7. A coating system as claimed in any one of claims 1 to 6, wherein the catalyst of component (C) is present in salt form, preferably as C₆-C₁₈Li and/or Bi salts of carboxylic acids as anionic component of the corresponding salt, more particularly Bi octanoate, Li octanoate, C₁₀Li or Bi salts and/or C of neodecanoic acid₉The neononanoic acid exists in the form of a Li or Bi salt.

8. The coating system according to any one of claims 1 to 7, wherein the coating system is present as a complete mixture of components (A), (B), (C) and (K) and optionally components (D) to (J).

9. A process for preparing the coating system as claimed in claim 8, wherein components (A), (B), (C) and (K) and optionally components (D) to (J) are provided separately from one another and are subsequently mixed with one another,

the mixing is preferably carried out at room temperature, wherein components (A) and (C) are mixed with one another beforehand and/or component (B) is added to component (A) or to the mixture comprising component (A).

10. A process for preparing polyurethanes by at least partial or complete curing, preferably by complete curing, of the coating system as claimed in claim 8.

11. The method of claim 10, wherein the polyurethane forms or is at least a part of a layer or coating, preferably a paint film.

12. The method according to claim 10 or 11, wherein the polyurethane comprises at least one pigment (H) and/or wherein the polyurethane is applied in the form of a layer to an undercolor paint film, optionally comprising at least one pigment (H), or to an optionally precoated substrate.

13. A process according to any one of claims 10 to 12, wherein the curing of the polyurethane is carried out at a temperature of from 20 to 80 ℃, preferably from 20 to 60 ℃, the optional base paint film optionally having been previously dried at a temperature of from 20 to 80 ℃.

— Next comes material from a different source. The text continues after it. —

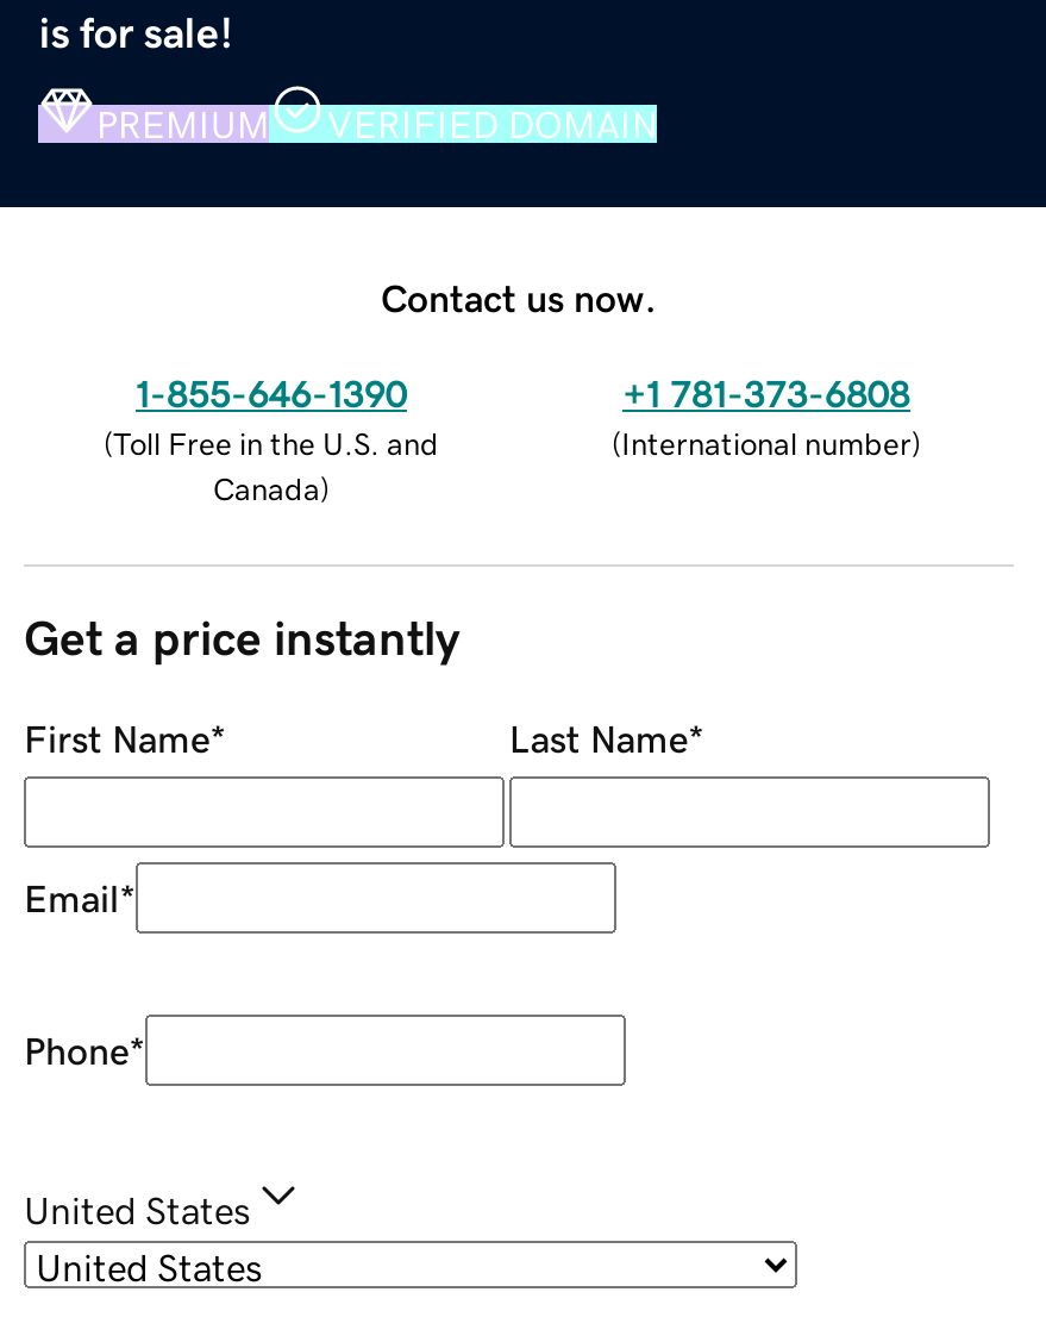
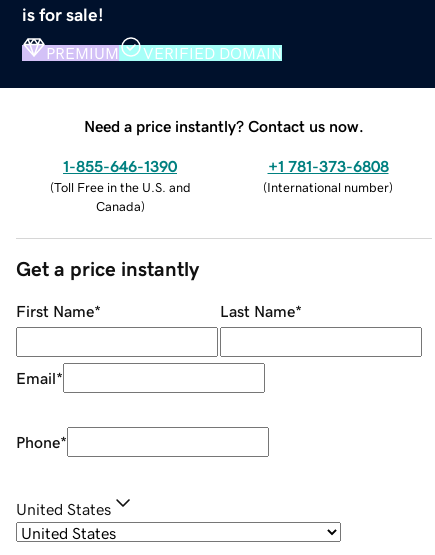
[381,278,657,316] Contact us now. -> [84,118,364,134] Need a price instantly? Contact us now.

14. Use of the coating system according to any one of claims 1 to 8 or the polyurethane prepared according to the process of any one of claims 10 to 13 as a coating, preferably a clear coating or a pigmented coating, in automotive finishing, for refinish coating of automobiles and/or for coating parts mounted in or on automobiles, for coating plastic substrates or commercial vehicles.

15. A process for producing coatings, wherein at least one coating system as claimed in any of claims 1 to 8 is applied to an optionally precoated substrate or base paint film.

16. The method according to claim 15, wherein the coating comprises a polyurethane obtained by at least partial or complete curing, preferably by complete curing, of the coating system.